Minister of Housing, Construction and Water Supply
- Incumbent
- Assumed office 10 October 2025
- President: Anura Kumara Dissanayake
- Prime Minister: Harini Amarasuriya
- Deputy: T. B. Sarath
- Preceded by: Anura Karunathilake

Member of Parliament for Anuradhapura District
- Incumbent
- Assumed office 21 November 2024
- Majority: 72,508 Preferential votes

Personal details
- Born: 10 April 1978 (age 48)
- Party: National People's Power
- Other political affiliations: Janatha Vimukthi Peramuna
- Alma mater: University of Sri Jayewardenepura
- Occupation: Medical doctor

= Susil Ranasinghe =

Sri Lankan politician

Susil Ranasinghe (born 10 April 1978) is a Sri Lankan politician and medical doctor currently serving as the Minister of Housing, Construction and Water Supply. He is a Member of Parliament for the Anuradhapura Electoral District as a member of the National People's Power. He was elected in the 2024 Sri Lankan parliamentary election, receiving 72,508 preferential votes.

==Education==
Ranasinghe completed his secondary education at Galenbindunuwewa Central College.
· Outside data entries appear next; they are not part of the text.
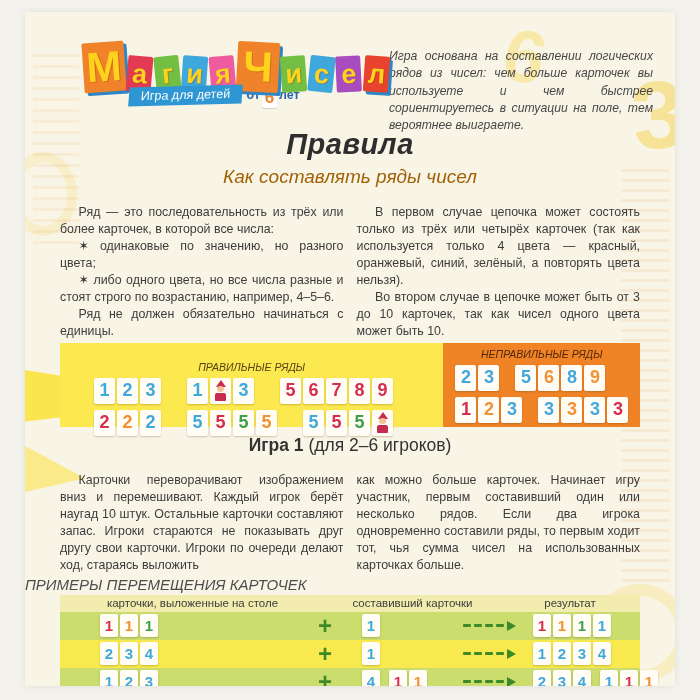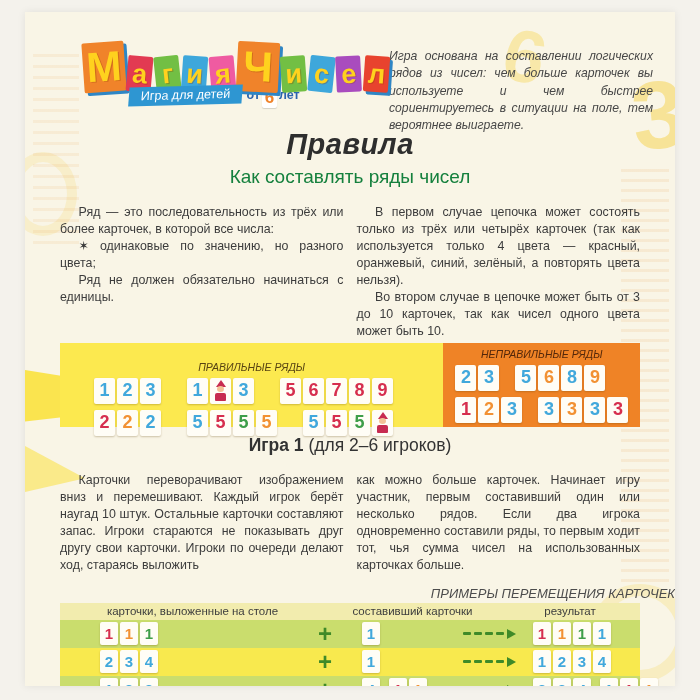--- a/index.html
+++ b/index.html
@@ -31,7 +31,7 @@
   .intro{width:268px;margin:6px 0 0;font-style:italic;font-size:12.2px;line-height:1.42;color:#474747;text-align:justify}
   
   h1{margin:24px 0 0;text-align:center;font-size:29px;font-style:italic;font-weight:bold;color:#2e2e2e;letter-spacing:.5px}
-  h2{margin:5px 0 0;text-align:center;font-size:19px;font-weight:normal;color:#15803d}
+  h2{margin:5px 0 0;text-align:center;font-size:19px;font-style:italic;font-weight:normal;color:#a16207}
   h3{margin:8px 0 0;text-align:center;font-size:17.5px;font-weight:normal;color:#333}
   h3 b{}
   .moves-title{margin:12px 0 0;text-align:right;font-style:italic;font-size:13px;color:#4c4c4c}

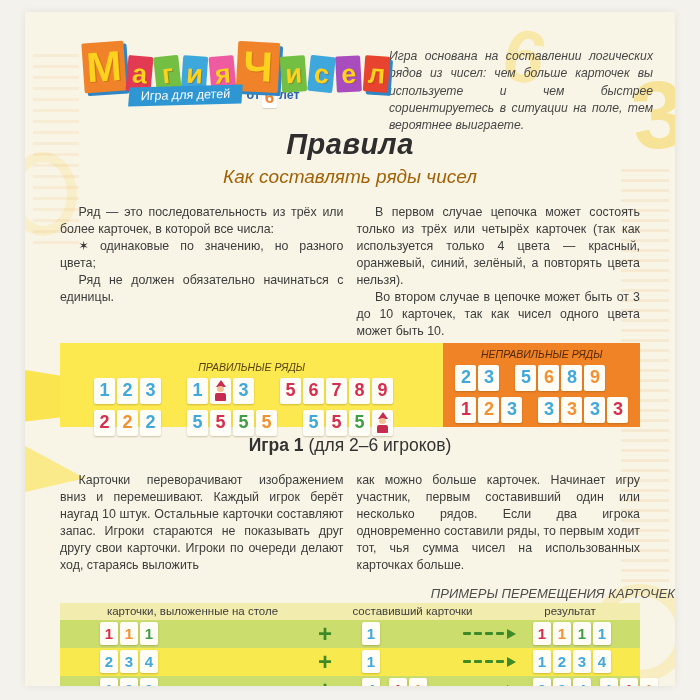--- a/index.html
+++ b/index.html
@@ -114,6 +114,7 @@
         <div class="col">
             <p class="para">Ряд — это последовательность из трёх или более карточек, в которой все числа:</p>
             <p class="para">✶ одинаковые по значению, но разного цвета;</p>
+            <p class="para">✶ либо одного цвета, но все числа разные и стоят строго по возрастанию, например, 4–5–6.</p>
             <p class="para">Ряд не должен обязательно начинаться с единицы.</p>
           </div>
         <div class="col">

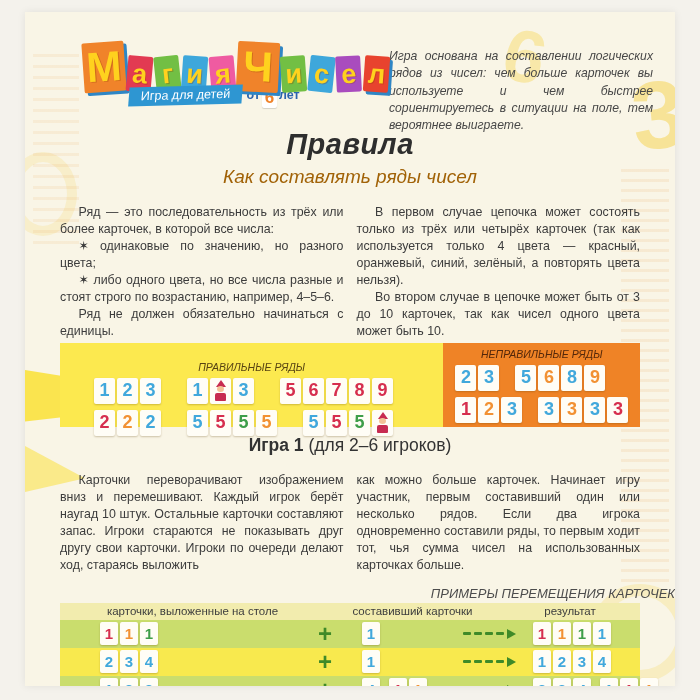--- a/index.html
+++ b/index.html
@@ -34,7 +34,7 @@
   h2{margin:5px 0 0;text-align:center;font-size:19px;font-style:italic;font-weight:normal;color:#a16207}
   h3{margin:8px 0 0;text-align:center;font-size:17.5px;font-weight:normal;color:#333}
   h3 b{}
-  .moves-title{margin:12px 0 0;text-align:right;font-style:italic;font-size:13px;color:#4c4c4c}
+  .moves-title{margin:2px 0 0;text-align:left;font-style:italic;font-size:15px;color:#4c4c4c}
   
   .cols{display:flex;gap:13px;padding:0 35px;margin-top:16px}
   .col{flex:1;font-size:12.4px;line-height:1.37}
He later pursued higher studies at the University of Sri Jayewardenepura, where he graduated with a medical degree in 2004.

==Medical career==
Ranasinghe has been practicing medicine in Teaching Hospital Anuradhapura, DBH Dambulla, and Prison Hospital Anuradhapura.

==Political career==
Ranasinghe entered politics in 2024 when he successfully ran for a seat in the Parliament of Sri Lanka as a candidate of the National People's Power. His campaign was centered around health policy reform, public health advocacy, and community development within the Anuradhapura District.

Shortly after the new parliament was sworn in, Ranasinghe was sworn in as the Deputy Minister of Land and Irrigation on 21 November 2024. Following a cabinet reshuffle, Ranasinghe was sworn in as the Minister of Housing, Construction and Water Supply on 10 October 2025, thus making him the newest minister in the current cabinet.